## Supplied records
_ _ _ _ _ _ _

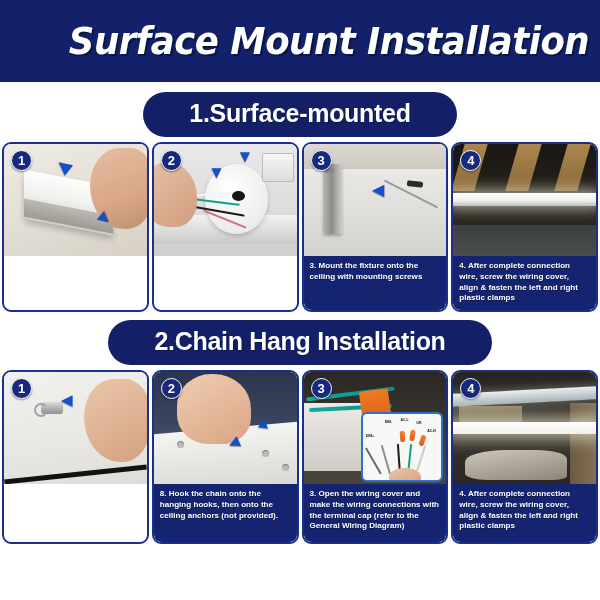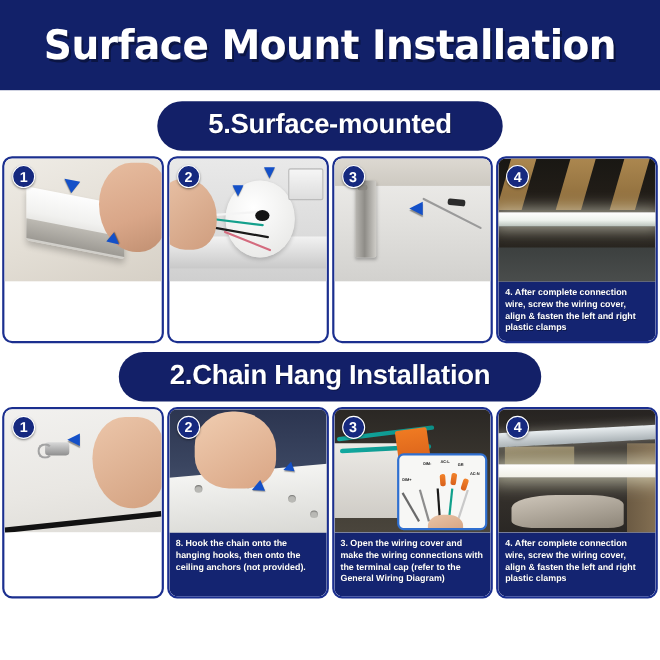--- a/index.html
+++ b/index.html
@@ -10,21 +10,22 @@
     overflow: hidden;
     position: relative;
   }
 
   
   .banner {
     height: 82px;
     background: #122169;
     display: flex;
     align-items: center;
-    justify-content: center;
+    justify-content: flex-end;
+    font-style: italic;
   }
   .banner-title {
     color: #ffffff;
     font-size: 37px;
     font-weight: bold;
     letter-spacing: -0.5px;
     font-family: "DejaVu Sans", sans-serif;
     text-shadow: 2px 2px 0 rgba(0,0,0,0.35);
     white-space: nowrap;
     transform: scaleX(0.96);
@@ -344,21 +345,21 @@
   }
 </style>
 </head>
 <body>
 
 <div class="banner">
   <div class="banner-title">Surface Mount Installation</div>
 </div>
 
 <div class="section-head sec1-head">
-  <div class="pill">5.Surface-mounted</div>
+  <div class="pill">1.Surface-mounted</div>
 </div>
 
 <div class="row row1">
 
   <div class="card">
     <div class="photo">
       <div class="scene s11">
         <div class="fix"></div>
         <div class="fix2"></div>
         <div class="hand"></div>
@@ -393,20 +394,21 @@
       <div class="scene s13">
         <div class="ceil"></div>
         <div class="brkt"></div>
         <div class="screw"></div>
         <div class="cable"></div>
         <div class="conn"></div>
       </div>
       <span class="arrow" style="left:48%;top:34%;font-size:16px;">◀</span>
       <div class="badge">3</div>
     </div>
+    <div class="caption">3. Mount the fixture onto the ceiling with mounting screws</div>
   </div>
 
   <div class="card">
     <div class="photo">
       <div class="scene s14">
         <div class="joist j1"></div>
         <div class="joist j2"></div>
         <div class="joist j3"></div>
         <div class="tube"></div>
         <div class="floor"></div>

_ _ _ _ _ _ _

## What the exercise asks
What you return must match the records letter for letter, except that the pictures stay out.

## The answer
--- a/index.html
+++ b/index.html
@@ -10,21 +10,22 @@
     overflow: hidden;
     position: relative;
   }
 
   
   .banner {
     height: 82px;
     background: #122169;
     display: flex;
     align-items: center;
-    justify-content: center;
+    justify-content: flex-end;
+    font-style: italic;
   }
   .banner-title {
     color: #ffffff;
     font-size: 37px;
     font-weight: bold;
     letter-spacing: -0.5px;
     font-family: "DejaVu Sans", sans-serif;
     text-shadow: 2px 2px 0 rgba(0,0,0,0.35);
     white-space: nowrap;
     transform: scaleX(0.96);
@@ -344,21 +345,21 @@
   }
 </style>
 </head>
 <body>
 
 <div class="banner">
   <div class="banner-title">Surface Mount Installation</div>
 </div>
 
 <div class="section-head sec1-head">
-  <div class="pill">5.Surface-mounted</div>
+  <div class="pill">1.Surface-mounted</div>
 </div>
 
 <div class="row row1">
 
   <div class="card">
     <div class="photo">
       <div class="scene s11">
         <div class="fix"></div>
         <div class="fix2"></div>
         <div class="hand"></div>
@@ -393,20 +394,21 @@
       <div class="scene s13">
         <div class="ceil"></div>
         <div class="brkt"></div>
         <div class="screw"></div>
         <div class="cable"></div>
         <div class="conn"></div>
       </div>
       <span class="arrow" style="left:48%;top:34%;font-size:16px;">◀</span>
       <div class="badge">3</div>
     </div>
+    <div class="caption">3. Mount the fixture onto the ceiling with mounting screws</div>
   </div>
 
   <div class="card">
     <div class="photo">
       <div class="scene s14">
         <div class="joist j1"></div>
         <div class="joist j2"></div>
         <div class="joist j3"></div>
         <div class="tube"></div>
         <div class="floor"></div>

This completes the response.